Die Lücke zwischen Umweltauflagen und betrieblicher Effizienz für leistungsstarke, nachhaltige Verpackungen schließen. Für Hersteller von Einwegverpackungen und im Agrarsektor stellt die Umstellung auf nachhaltige Materialien oft einen Kompromiss dar. Durch die Beherrschung des Zusammenhangs zwischen Schmelzpunkten , Zersetzungstemperaturen und Molekularstrukturen können Produzenten kostengünstige, leistungsstarke Biokunststoffe entwickeln.
Das Wärmeschutzfenster: Glasübergangstemperatur (Tg) und Schmelztemperatur (Tm)
Native Stärke ist ein teilkristallines Polymer, das sich im Rohzustand nicht wie ein Kunststoff verhält. Seine Glasübergangstemperatur (Tg) liegt oft über 200 °C – gefährlich nahe an seinem Zersetzungspunkt.
„Bei dieser Umwandlung werden Weichmacher (Glycerin/Sorbit) eingesetzt, um die internen Wasserstoffbrückenbindungen aufzubrechen und so die Glasübergangstemperatur (Tg) erfolgreich auf Raumtemperatur oder darunter zu senken.“
Umgang mit der "thermischen Obergrenze"
Die schmale Lücke zwischen Verarbeitung und Degradation meistern.
Degradationsrisiko
Die thermische Zersetzung von Stärke – bei der glykosidische Bindungen brechen – beginnt bei 200 °C bis 250 °C . Übermäßige Hitze führt zu Vergilbung, Sprödigkeit und verbranntem Geruch.
Die moderne Lösung
Moderne TPS-Sorten senken die Tm deutlich unter die Degradationsschwelle und gewährleisten so einen stabilen, wiederholbaren Herstellungsprozess, der die Ausschussraten minimiert.
Implementierungshandbuch
Das Verständnis der Theorie der thermischen Obergrenze ist nur der erste Schritt. Eine detaillierte Aufschlüsselung der spezifischen Temperaturgradienten für jede Extruderzone (von der Zufuhr bis zur Düse) finden Sie in unserem umfassenden Leitfaden: „ Praktischer Leitfaden zu Schmelzpunkt und Verarbeitung von thermoplastischer Stärke“.
Molekulare Architektur
Wie das Verhältnis von Amylose zu Amylopektin die Leistungsfähigkeit beeinflusst.
Hochintensiver Fokus
Fördert die Molekülausrichtung und dichte Kristallpackung. Ideal für langlebige Mulchfolien für die Landwirtschaft.
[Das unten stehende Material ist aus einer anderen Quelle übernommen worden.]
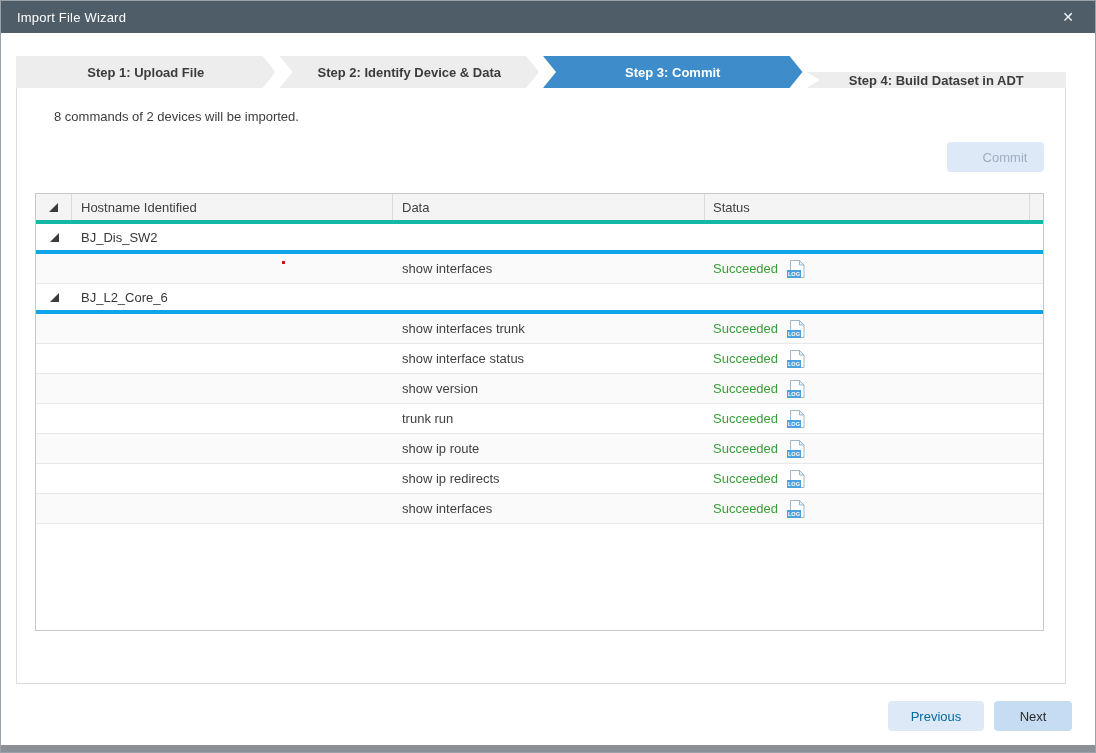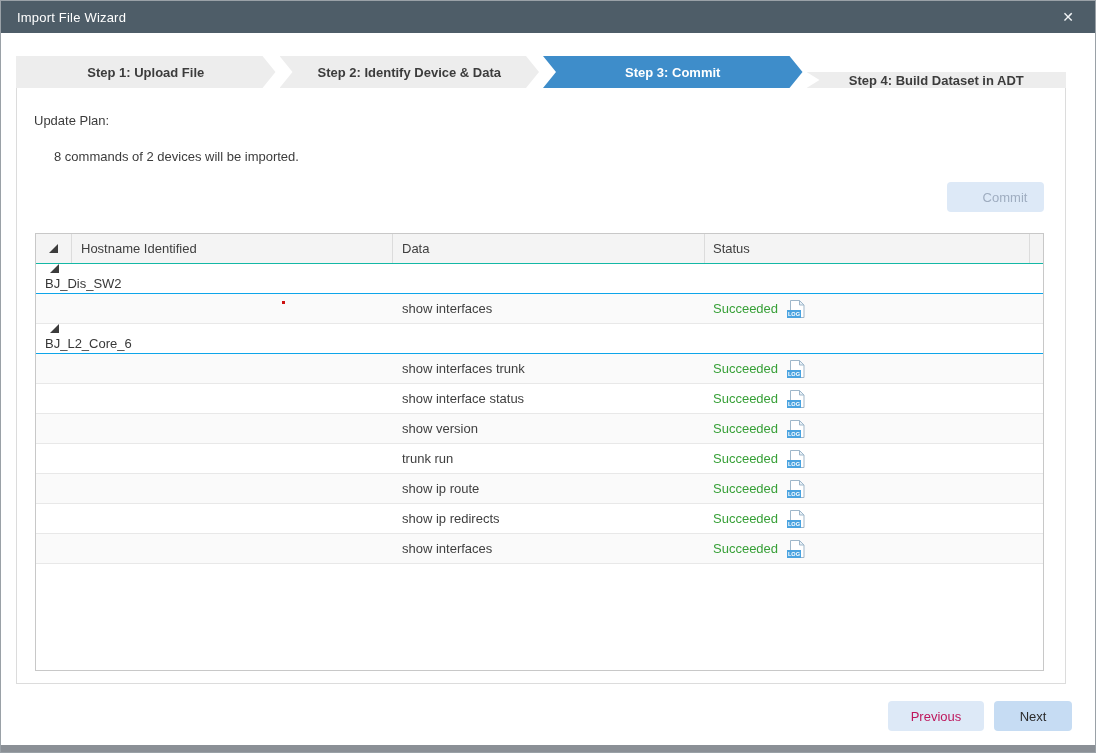--- a/index.html
+++ b/index.html
@@ -116,7 +116,6 @@
     <div class="step">Step 4: Build Dataset in ADT</div>
   </div>
 
-  <div class="plan-heading">Update Plan:</div>
   <div class="plan-summary">8 commands of 2 devices will be imported.</div>
 
   <div class="commit-row">

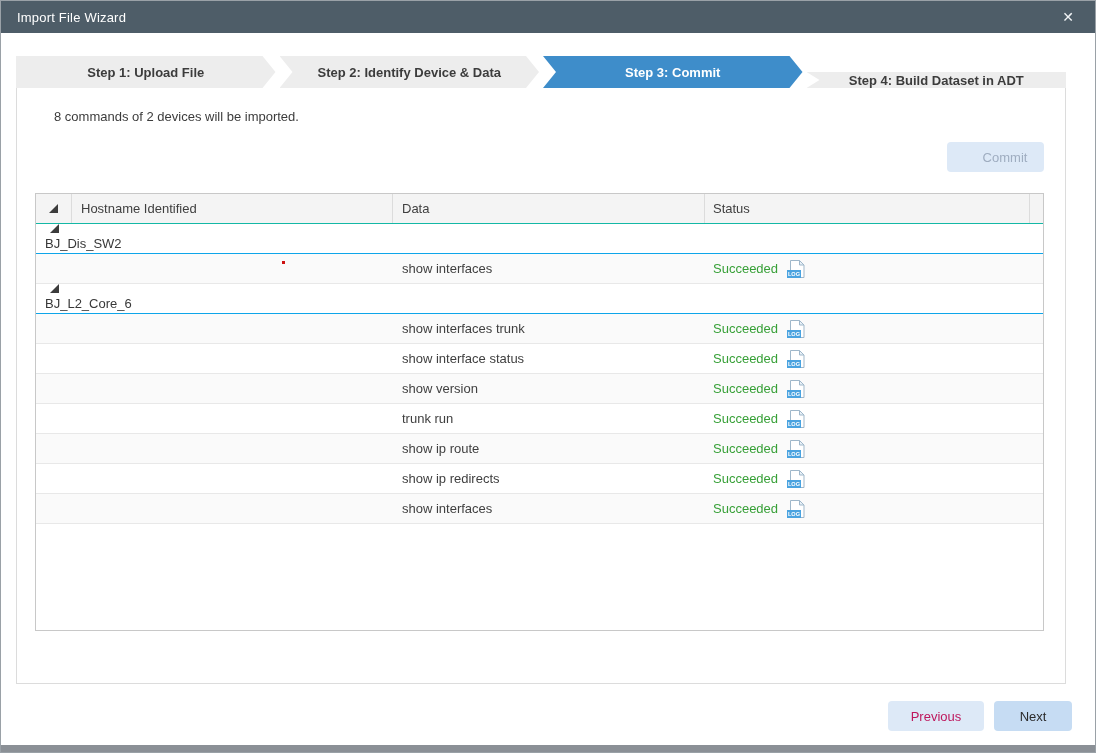--- a/index.html
+++ b/index.html
@@ -64,7 +64,7 @@
   }
   .thead {
     display:flex; height:30px; background:#f4f4f4;
-    border-bottom:1px solid #14b8a6; font-size:13px; color:#404040;
+    border-bottom:4px solid #14b8a6; font-size:13px; color:#404040;
   }
   .thead .cell { border-right:1px solid #dcdcdc; display:flex; align-items:center; }
   .thead .cell:last-child { border-right:none; }

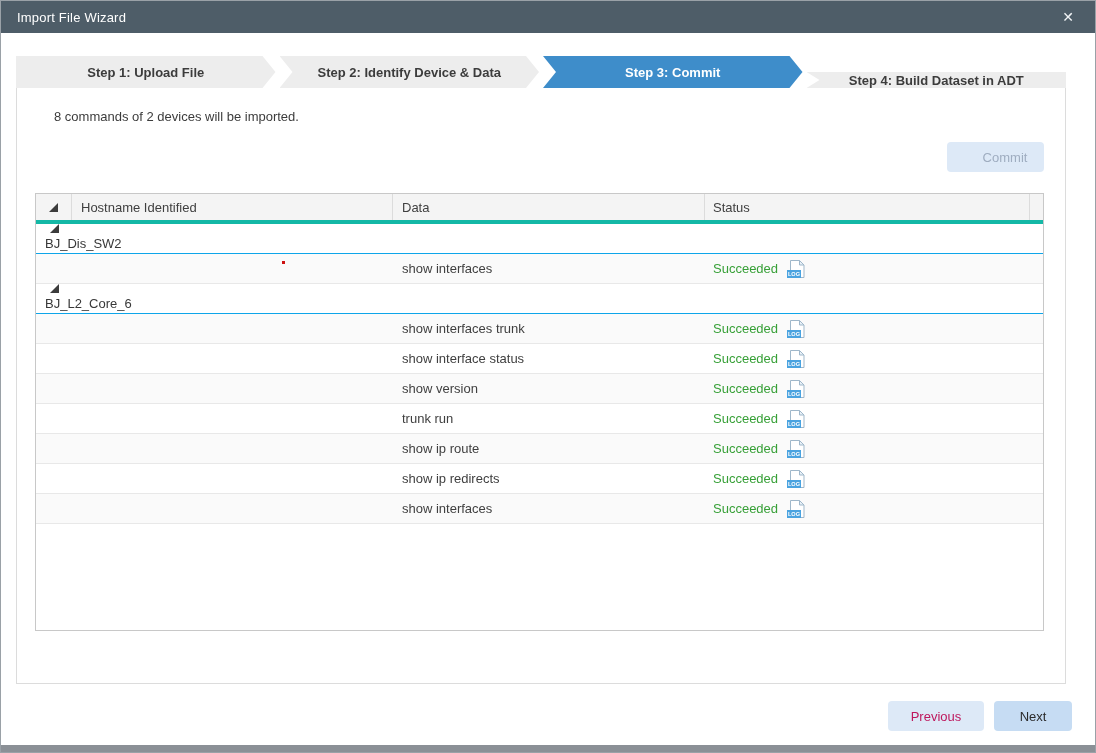--- a/index.html
+++ b/index.html
@@ -79,7 +79,7 @@
     border-bottom:1px solid #e8e8e8; font-size:13px; color:#404040;
   }
   .trow.alt { background:#fafafa; }
-  .trow.group { color:#383838; border-bottom:1px solid #0ea5e9;flex-direction:column; }
+  .trow.group { color:#383838; border-bottom:4px solid #0ea5e9; }
   .trow.group .c-host { width:auto; flex:1; }
   .succ { color:#38a038; }
   .logicon { margin-left:9px; display:inline-flex; align-items:flex-end; cursor:pointer; }

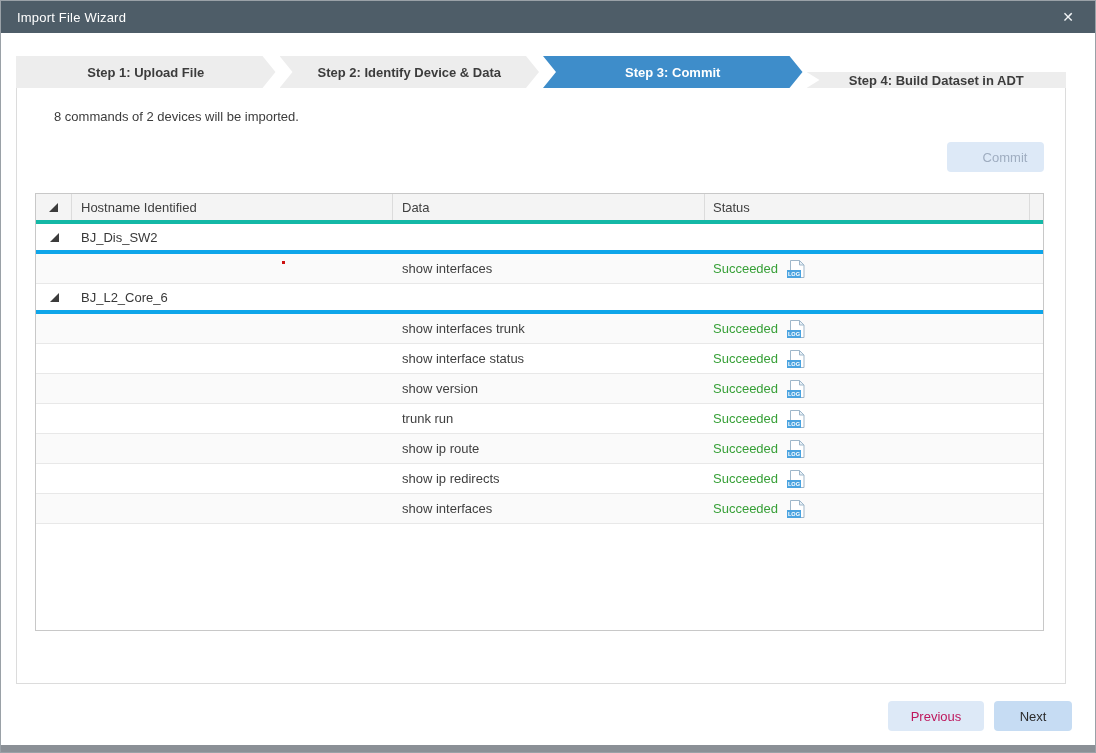--- a/index.html
+++ b/index.html
@@ -92,7 +92,7 @@
     position:absolute; top:700px; right:23px;
     display:flex; gap:10px;
   }
-  .btn-previous { width:96px; height:30px; background:#dde9f7; color:#be185d; }
+  .btn-previous { width:96px; height:30px; background:#dde9f7; color:#0369a1; }
   .btn-next     { width:78px; height:30px; background:#c6dcf3; color:#2b2b2b; }
   
   .bottom-strip {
- Höherer Schmelzpunkt (Tm)
- Überlegene mechanische Festigkeit
Fokus auf einfachen Arbeitsablauf
Die stark verzweigte Struktur behindert die Kristallinität. Der niedrigere Schmelzpunkt ermöglicht eine einfachere Verarbeitung.
- Einfacheres Spritzgießen
- Geringere Wasserbeständigkeit
Gelatinisierung und Phasenübergang
Der Übergang von einem natürlichen Stärkekorn in eine thermoplastische Phase ist irreversibel . Unter Hitze, Scherkräften und Weichmachern quellen die Stärkekörner auf und platzen, wodurch die ursprüngliche Kristallstruktur zerstört wird.
Durch diese Transformation wird TPS zu einer kontinuierlichen Phase, die sich perfekt mit PBAT oder PLA verbindet und strenge Sicherheits- und Migrationsstandards erfüllt.
Granulat → Quellung → Homogene Schmelze
Wirtschaftliche und ökologische Synergie
Die Integration von TPS ist ein strategischer wirtschaftlicher Schritt. Durch die Nutzung niedrigerer Verarbeitungstemperaturen lässt sich der Energieverbrauch senken und die Preisschwankungen erdölbasierter Harze absichern.